Все рассмеялись, не исключая старика Державина и девочек. Соня даже в ладоши захлопала.
- Ах, Лиза, молодые мышата!
Этот веселый собеседник был Тургенев, Александр Иванович*, еще довольно молодой человек, но уже выдвигавшийся из толпы петербургской знати благодаря своим блестящим способностям и познаниям. Обращение его было мягкое, разговор легкий и игривый, а изящные манеры и костюм изобличали, что он не был скучен и в обществе хорошеньких женщин, и как находчив был по службе, в деле, в ученом разговоре, так не менее находчив и в салонной болтовне.
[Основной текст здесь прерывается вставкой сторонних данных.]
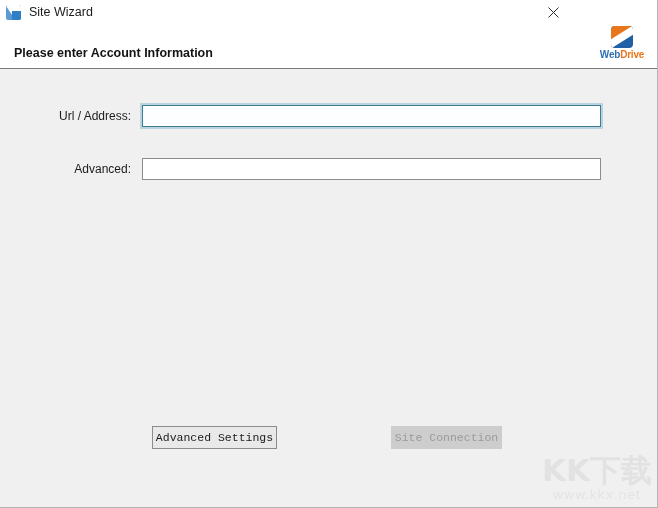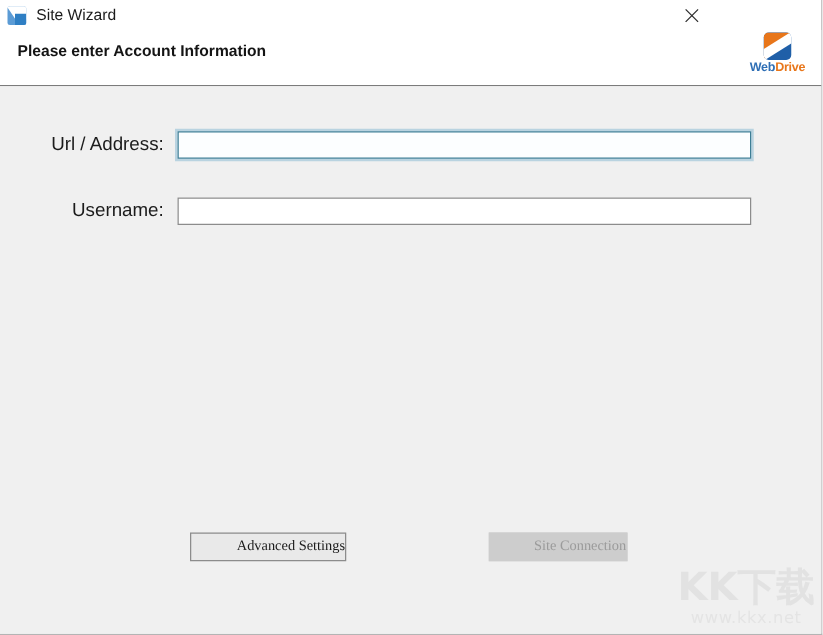--- a/index.html
+++ b/index.html
@@ -98,7 +98,7 @@
   #header-heading {
     position: absolute;
     left: 14px;
-    top: 10px;
+    top: 22px;
     font-size: 12.5px;
     font-weight: bold;
     color: #141414;

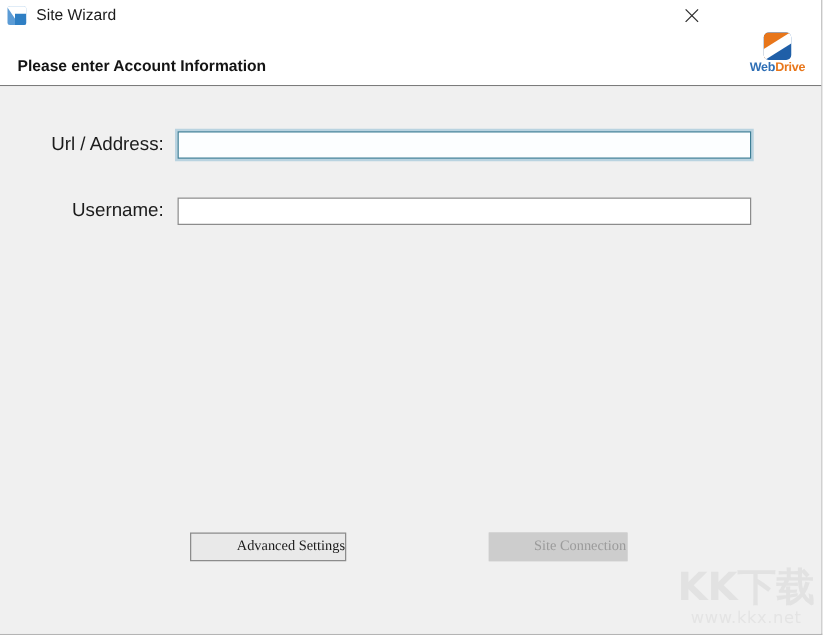--- a/index.html
+++ b/index.html
@@ -180,7 +180,7 @@
     top: 0;
     width: 131px;
     text-align: right;
-    font-size: 15px;
+    font-size: 12px;
     color: #1b1b1b;
     line-height: 22px;
     white-space: nowrap;

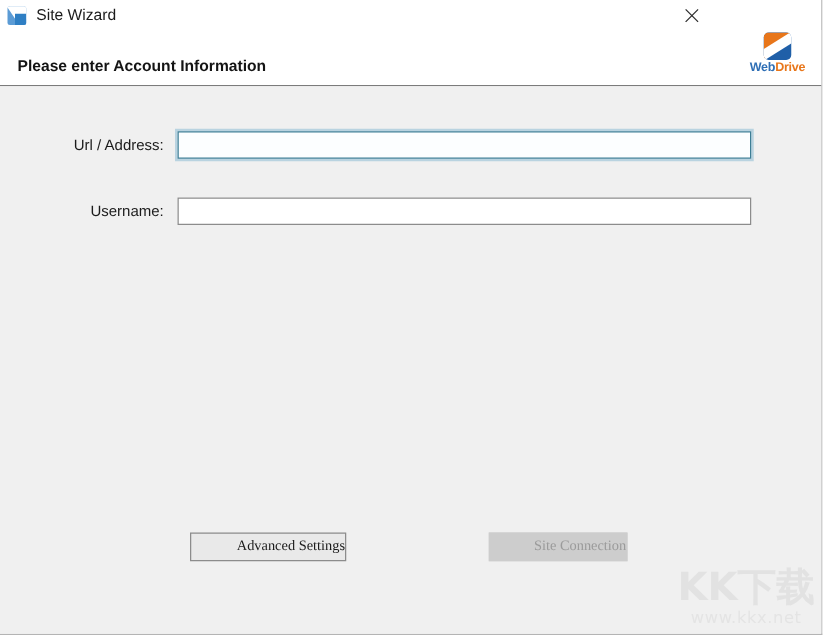--- a/index.html
+++ b/index.html
@@ -308,7 +308,7 @@
     </div>
 
     <div class="form-row" id="row-username">
-      <div class="field-label">Username:</div>
+      <div class="field-label">Advanced:</div>
       <input class="field-input" type="text" id="input-username" value="" style="">
     </div>
 

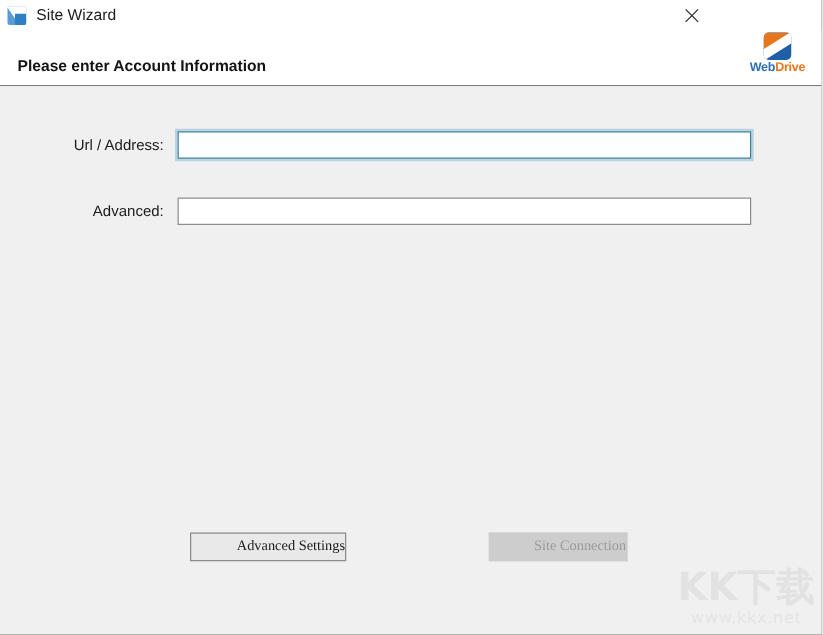--- a/index.html
+++ b/index.html
@@ -217,9 +217,9 @@
     position: absolute;
     height: 23px;
     box-sizing: border-box;
-    font-family: Liberation Serif, serif;
+    font-family: Liberation Mono, monospace;
     font-size: 11.5px;
-    text-align: right;
+    text-align: center;
     line-height: 21px;
     border-radius: 0;
     white-space: nowrap;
- А! говорю, здравствуйте, Николай Михайлович! Здравствуйте, Василий Васильевич!
- Кто ж этот Василий Васильевич? - спросил Державин.
- Да Миофагов, выше высокопревосходительство.
- Какой Миофагов? Я не знаю такого.
- Да новейший подпольный историограф и академик, архивный кот Василий Васильевич Миофагов... Под этой фамилией: ему ж суточные рационы отпускают по службе в академическом архиве.
Девочкам это очень понравилось.
- Слышишь, Лиза, в академии есть академик Васька-кот... Назовем и мет своего Ваську академиком Миофа-говым.
- Нет, Соня, нашему Васе надо дать другую фамилию. Ведь наш Вася еще не академик...
- Так будет, он умный.
- Как же вам удалось вытащить из архива добрейшего Николая Михайловича? - спросил Сперанский.
- Да совершенно неожиданно... Знаете, говорю, какое тяжелое впечатление произвело на всех известие о поражении наших войск под Фридландом? А он мне на это: "Да, это, - говорит, - печально, только меня, признаюсь, больше печалит, что нет другого списка "Слова о полку Игореве".
- Ну, уж вы сочиняете, " - кротко возразил Карамзин: - д совсем не так выразился...
- Помилуйте! А не вы ли, когда я заговорил о свидании государя с Наполеоном в Тильзите, не вы ли сказали: "Меня, - говорит, - теперь больше занимает свидание Святослава с Цимисхием..." А?
Опять все засмеялись.
- Видите? Совсем от миру отведенным человеком стал... Вижу, что чем-то он доволен, весело гладит Ваську, и говорю: чему это вы радуетесь? что открыли в этой могиле? "Якуна слепого" какого-то, говорит, нашел, да еще и с "златотканной лудой", и не понимаю, что это за "златотканная луда", да и того не могу, говорит, понять, как это "слепой Якун" мог предводительствовать войском... А я и говорю: "Пойдемте, - говорю, - к адмиралу Шишкову, он насчет этого старья собаку съел... Может он, говорю, - сам жил при "Якуне" и видывал его... ну, и вытащил из архива.